The Indiana Public Officers Compensation Advisory Commission was created in 2004 (HB 1401) to make recommendations to the legislature regarding salaries to be paid to public officers, including and expressly all judges. It was repealed in 2011 as part of an omnibus bill (HB 1233) that eliminated dozens of councils, commissions, and boards. HB 1002 of 2012 also eliminates two dozen or so committees, commissions, and boards but does re-create the Public Officers Compensation Advisory Commission. The bill, with the advisory commission, passed the House unanimously on January 30 and is currently in the Senate Committee on Public Policy.

Connecticut is considering SB 31, a bill to create a new Commission on Judicial Compensation. Connecticut already has a Compensation Commission for Elected State Officers and Judges which recommends salary changes. The Commission on Judicial Compensation under SB 31, however, would replicate provisions similar to New York, namely, that the recommended changes to salaries are automatic unless overriden by the legislature. The bill specifies that the Commission in examining judicial salaries must take into account a variety of factors, including but expressly not limited to:

  1. the overall economic climate in the state
  2. the rate of inflation
  3. the levels of compensation received by judges of other states and of the federal government
  4. the levels of compensation received by attorneys employed by government agencies, academic institutions and private and nonprofit organizations
  5. the state’s interest in attracting highly qualified and experienced attorneys to serve in judicial capacities
  6. compensation adjustments applicable to employees of the state during applicable fiscal years
  7. the state’s ability to fund increases in compensation

The bill was introduced February 9 and is currently pending in the Joint Committee on Judiciary.

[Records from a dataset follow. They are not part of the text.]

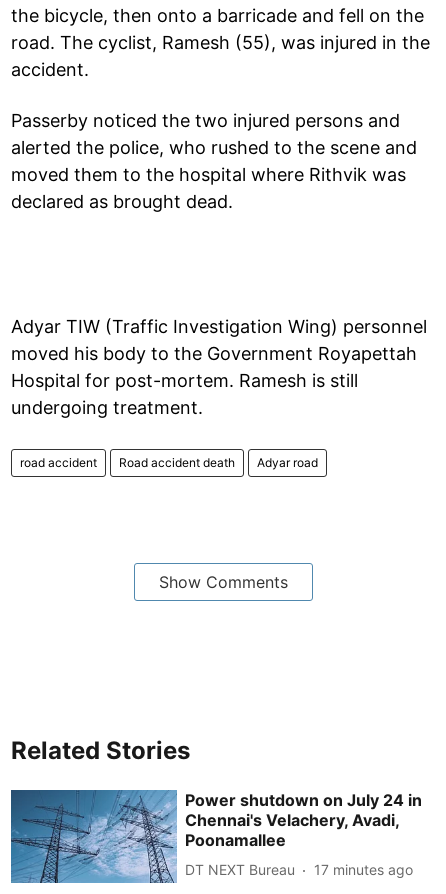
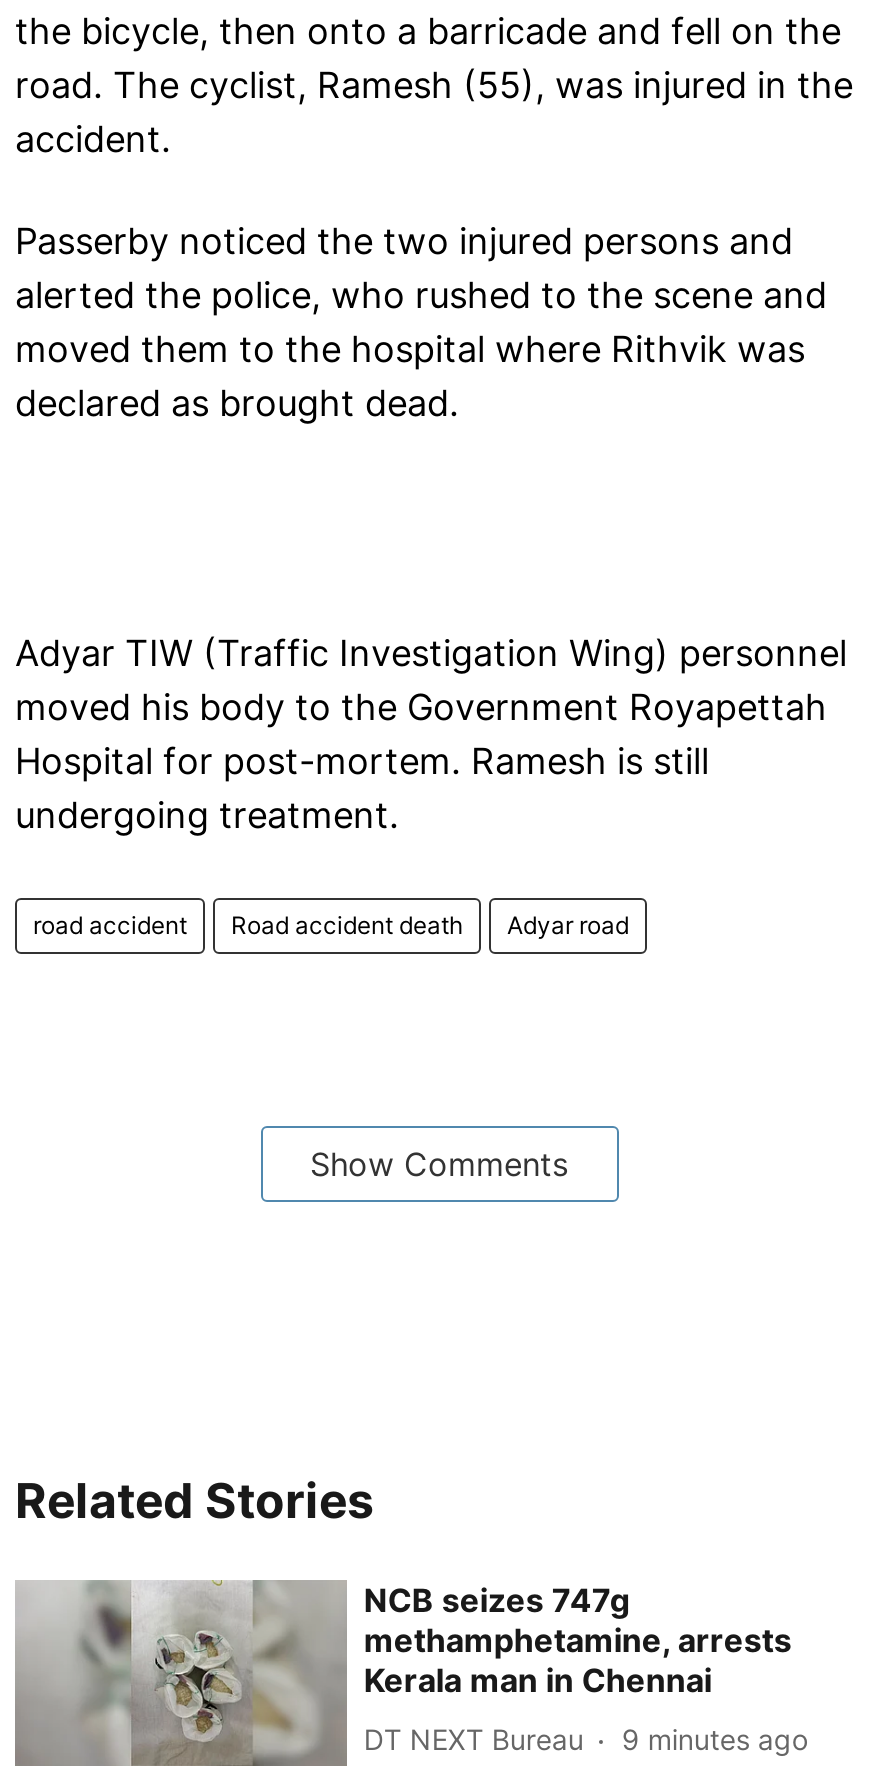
- [image]
- Power shutdown on July 24 in
- Chennai's Velachery, Avadi,
- Poonamallee
+ [image]
+ NCB seizes 747g
+ methamphetamine, arrests
+ Kerala man in Chennai

- DT NEXT Bureau 17 minutes ago
+ DT NEXT Bureau 9 minutes ago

State-by-State 2011 Legislative Year in Review: Connecticut

November 2nd, 2011

New laws or resolutions affecting the courts enacted or adopted by the Connecticut legislature in 2011 include the following:

HB 6438 Changes numerous provisions of probate court and its operations. Provides workers’ compensation coverage for probate judges. Establishes a fee structure of twenty dollars per day when an individual copies probate court records with a hand-held scanner. Permits the Probate Court Administrator to establish a fee structure for electronic access to data processing systems.

HB 6600 Requires State Librarian, in consultation with the Chief Court Administrator of the judicial branch and others, establish standards and guidelines for the preservation and authentication of electronic documents.